The distribution of cement interdigitation with 80% favorable interdigitation was not significantly different from that in previous studies, ranging from 51.8% to 95.6% [22,25]. Moreover, the occurrence of cement leakage (43.0%), including four patients (13.3%) with epidural leakage, was not significantly different from that in previous studies, ranging from 18.4% to 54.7% [18,30,31]. Furthermore, there were no clinical symptoms related to cement interdigitation or cement leakage. Based on these findings, the safety associated with the injection and distribution of the material during surgery is proven.

Although the vertebral height ratio and segmental kyphotic angle improved immediately after surgery, these improvements were reduced again over the course of 6 months. This phenomenon is comparable with the results of previous studies due to the spontaneous natural course of collapse after occurrence of OVCF [2,7,25,29]. Based on these findings, the efficacy associated with the radiological results is reasonable compared with other PMMA products.
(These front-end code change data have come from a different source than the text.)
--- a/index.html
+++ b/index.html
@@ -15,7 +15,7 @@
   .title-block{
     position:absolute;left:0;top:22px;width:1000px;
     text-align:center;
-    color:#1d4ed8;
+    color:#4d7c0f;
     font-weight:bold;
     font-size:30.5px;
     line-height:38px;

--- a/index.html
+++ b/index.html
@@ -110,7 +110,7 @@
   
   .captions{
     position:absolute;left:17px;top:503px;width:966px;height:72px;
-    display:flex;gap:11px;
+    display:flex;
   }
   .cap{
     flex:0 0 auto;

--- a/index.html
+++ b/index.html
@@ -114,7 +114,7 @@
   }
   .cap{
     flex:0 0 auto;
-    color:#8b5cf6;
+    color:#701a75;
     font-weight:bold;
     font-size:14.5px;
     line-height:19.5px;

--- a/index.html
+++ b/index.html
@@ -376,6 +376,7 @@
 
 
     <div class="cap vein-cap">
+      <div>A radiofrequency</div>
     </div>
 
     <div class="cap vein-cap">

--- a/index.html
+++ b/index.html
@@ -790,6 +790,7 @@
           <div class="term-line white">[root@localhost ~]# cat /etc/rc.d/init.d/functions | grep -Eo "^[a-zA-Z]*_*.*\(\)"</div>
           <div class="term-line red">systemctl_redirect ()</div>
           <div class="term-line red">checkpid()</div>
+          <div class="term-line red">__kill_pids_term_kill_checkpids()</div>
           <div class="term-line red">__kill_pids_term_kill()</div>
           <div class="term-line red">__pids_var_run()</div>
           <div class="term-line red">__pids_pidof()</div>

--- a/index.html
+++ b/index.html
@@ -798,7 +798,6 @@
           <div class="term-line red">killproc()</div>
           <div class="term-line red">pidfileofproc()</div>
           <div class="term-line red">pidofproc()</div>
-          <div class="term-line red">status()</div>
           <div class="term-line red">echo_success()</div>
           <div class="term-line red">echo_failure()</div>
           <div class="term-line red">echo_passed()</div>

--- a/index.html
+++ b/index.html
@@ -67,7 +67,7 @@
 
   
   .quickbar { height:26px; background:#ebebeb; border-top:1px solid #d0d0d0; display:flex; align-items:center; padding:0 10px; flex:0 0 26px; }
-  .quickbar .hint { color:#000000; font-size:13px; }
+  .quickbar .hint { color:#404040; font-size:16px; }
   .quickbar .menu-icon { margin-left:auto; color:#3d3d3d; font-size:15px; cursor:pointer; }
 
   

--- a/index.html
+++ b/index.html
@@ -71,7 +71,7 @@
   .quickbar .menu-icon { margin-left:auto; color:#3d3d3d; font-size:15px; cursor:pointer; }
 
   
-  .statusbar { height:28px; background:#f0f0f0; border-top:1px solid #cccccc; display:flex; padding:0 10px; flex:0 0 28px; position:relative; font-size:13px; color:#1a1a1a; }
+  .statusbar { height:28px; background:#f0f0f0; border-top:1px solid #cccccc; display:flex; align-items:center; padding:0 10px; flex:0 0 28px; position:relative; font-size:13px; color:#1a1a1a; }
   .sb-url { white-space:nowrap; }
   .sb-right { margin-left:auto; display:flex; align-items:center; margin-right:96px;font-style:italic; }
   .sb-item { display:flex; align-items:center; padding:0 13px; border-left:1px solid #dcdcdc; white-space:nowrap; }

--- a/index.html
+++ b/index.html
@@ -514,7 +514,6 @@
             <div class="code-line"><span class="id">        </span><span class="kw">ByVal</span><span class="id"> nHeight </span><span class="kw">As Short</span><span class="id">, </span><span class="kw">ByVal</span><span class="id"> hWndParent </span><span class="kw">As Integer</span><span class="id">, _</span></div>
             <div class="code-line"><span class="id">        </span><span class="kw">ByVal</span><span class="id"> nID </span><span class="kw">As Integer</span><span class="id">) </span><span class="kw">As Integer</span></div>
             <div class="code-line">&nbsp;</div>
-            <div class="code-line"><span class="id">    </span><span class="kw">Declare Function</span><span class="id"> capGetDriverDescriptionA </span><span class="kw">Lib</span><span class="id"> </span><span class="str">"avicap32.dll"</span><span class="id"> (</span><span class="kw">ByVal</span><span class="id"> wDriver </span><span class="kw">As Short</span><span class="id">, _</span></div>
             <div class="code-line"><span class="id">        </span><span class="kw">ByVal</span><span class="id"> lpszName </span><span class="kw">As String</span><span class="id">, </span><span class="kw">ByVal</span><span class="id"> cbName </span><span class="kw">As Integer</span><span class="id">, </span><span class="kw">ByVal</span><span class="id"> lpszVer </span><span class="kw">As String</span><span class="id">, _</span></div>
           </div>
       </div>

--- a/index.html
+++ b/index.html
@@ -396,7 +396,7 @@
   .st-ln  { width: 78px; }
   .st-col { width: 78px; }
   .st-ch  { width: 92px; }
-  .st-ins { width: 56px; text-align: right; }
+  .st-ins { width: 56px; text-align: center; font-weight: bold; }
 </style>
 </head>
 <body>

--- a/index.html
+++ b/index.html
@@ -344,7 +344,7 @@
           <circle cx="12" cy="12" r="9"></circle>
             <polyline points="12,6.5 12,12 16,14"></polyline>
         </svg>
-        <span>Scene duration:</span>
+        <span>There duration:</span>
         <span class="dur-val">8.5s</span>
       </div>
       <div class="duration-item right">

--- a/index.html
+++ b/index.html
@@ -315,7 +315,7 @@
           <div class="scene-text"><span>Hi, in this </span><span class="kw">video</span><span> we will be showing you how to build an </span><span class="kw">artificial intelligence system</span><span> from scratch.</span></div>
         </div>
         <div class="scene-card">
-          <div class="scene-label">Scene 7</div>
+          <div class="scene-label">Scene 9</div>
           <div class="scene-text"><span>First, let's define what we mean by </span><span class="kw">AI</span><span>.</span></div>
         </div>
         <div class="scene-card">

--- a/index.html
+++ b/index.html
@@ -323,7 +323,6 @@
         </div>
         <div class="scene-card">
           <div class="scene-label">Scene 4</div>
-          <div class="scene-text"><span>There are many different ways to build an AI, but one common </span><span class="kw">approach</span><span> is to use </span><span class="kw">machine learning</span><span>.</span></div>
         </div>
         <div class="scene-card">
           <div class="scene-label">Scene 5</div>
Based on the low incidence of surgery-related complications and absence of serious adverse events, the safety associated with material-related complications was preliminarily proven. In the recurrence rate after PVP in this study of 6.7% was acceptable compared to previous reports, ranging from 6.2% to 52.8% [1,19]. Because the follow-up period was mid-term (6 months) in this study, the incidence of new vertebral fractures might appear to be low compared with previous studies. Based on these findings, the safety associated with product-related complications and recurrence of new fractures was verified.

The present study has several limitations. First, because of its single-arm design, direct comparisons with other products were not possible. However, based on previous clinical trials, we could indirectly compare between Spinofill® with other products. Second, the number of enrolled patients was small. Nonetheless, based on the purpose of this study as a preliminary demonstration of non-inferiority compared to other products in the market, the study has a sufficient sample size.

Almost all the results of this study were consistent with previous literature and did not deviate from what was expected. However, we believed that the results obtained are valuable because this is the first study on the domestic product of PMMA in Korea. We suggest that further large-scale, randomized controlled trials for direct comparison between Spinofill® and other major products should be conducted to confirm our results.

CONCLUSION

This prospective clinical trial showed that Spinofill® is an effective and safe PMMA product for PVP in patients with OVCF. Based on the results of this study, although further clinical investigation is necessary, Spinofill® has the potential to be used safely in the clinical field.